A word-for-word copy of the lines from the one holding "[247,679,446,701] [73,709,139,726] Konec" through the final line of the records below is the only output asked for.

*Provided data:*
* * * * * * * * *

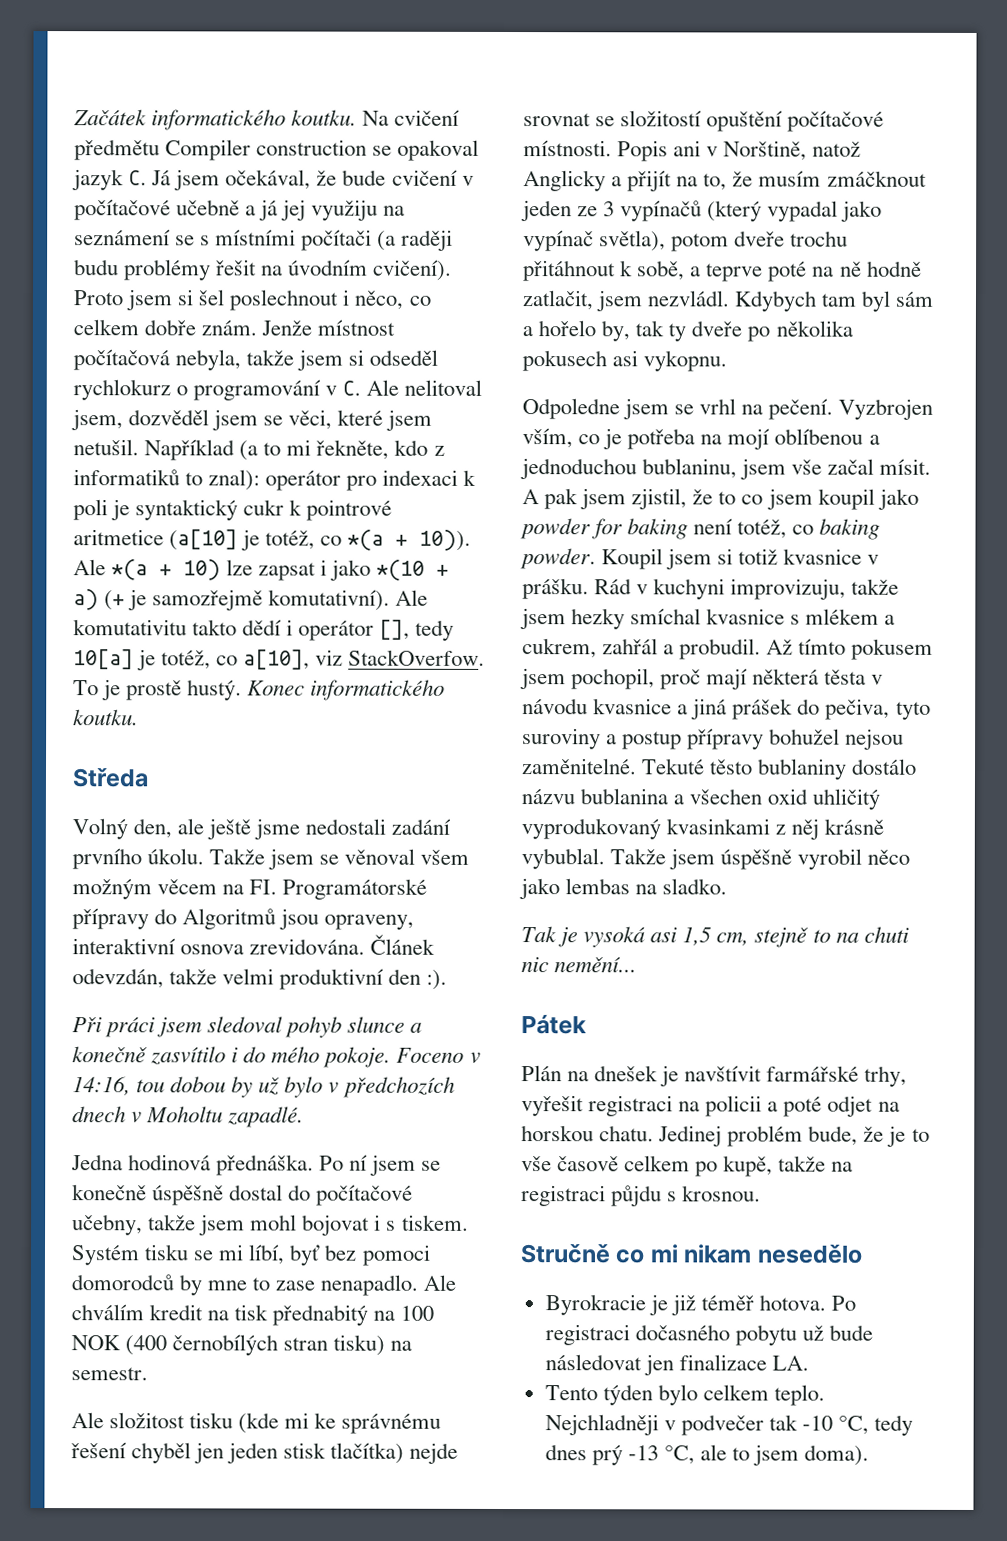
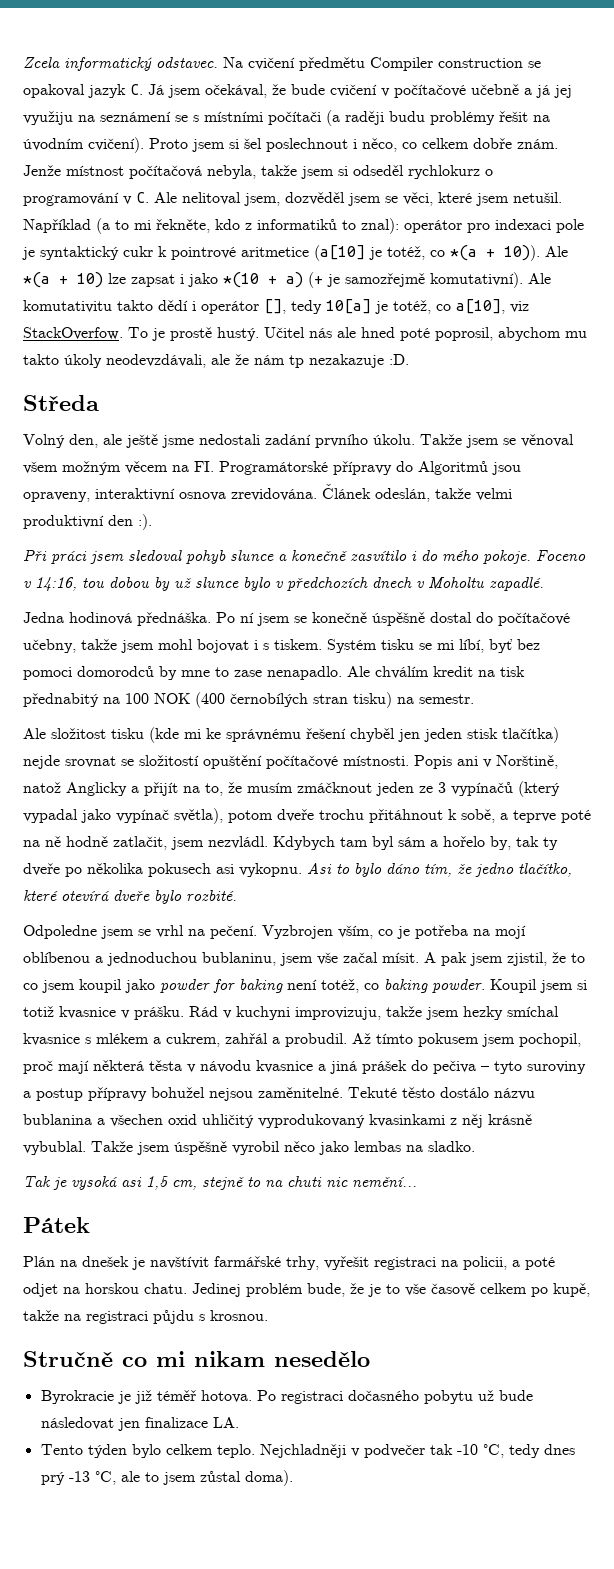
[73,109,358,131] Začátek informatického koutku. -> [23,57,218,71] Zcela informatický odstavec.
[463,469,477,486] [73,499,108,521] k poli -> [556,219,584,233] pole
[247,679,446,701] [73,709,139,726] Konec informatického koutku. -> [264,327,587,341] [23,354,409,368] Učitel nás ale hned poté poprosil, abychom mu takto úkoly neodevzdávali, ale že nám tp nezakazuje :D.
[72,968,164,989] odevzdán, -> [375,488,430,502] odeslán,
(281, 1086) none -> [195,577,239,588] slunce
(728, 361) none -> [307,862,572,877] [23,890,237,904] Asi to bylo dáno tím, že jedno tlačítko, které otevírá dveře bylo rozbité.
[825,698,891,720] pečiva, -> [433,1060,489,1074] pečiva ‒
[757,758,848,780] bublaniny -> (435, 1092) none
[705,1095,763,1117] policii -> [463,1256,507,1270] policii,
(800, 1455) none -> [199,1471,241,1482] zůstal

* * * * * * * * *

*Solution to the problem:*
[247,679,446,701] [73,709,139,726] Konec informatického koutku. -> [264,327,587,341] [23,354,409,368] Učitel nás ale hned poté poprosil, abychom mu takto úkoly neodevzdávali, ale že nám tp nezakazuje :D.
[72,968,164,989] odevzdán, -> [375,488,430,502] odeslán,
(281, 1086) none -> [195,577,239,588] slunce
(728, 361) none -> [307,862,572,877] [23,890,237,904] Asi to bylo dáno tím, že jedno tlačítko, které otevírá dveře bylo rozbité.
[825,698,891,720] pečiva, -> [433,1060,489,1074] pečiva ‒
[757,758,848,780] bublaniny -> (435, 1092) none
[705,1095,763,1117] policii -> [463,1256,507,1270] policii,
(800, 1455) none -> [199,1471,241,1482] zůstal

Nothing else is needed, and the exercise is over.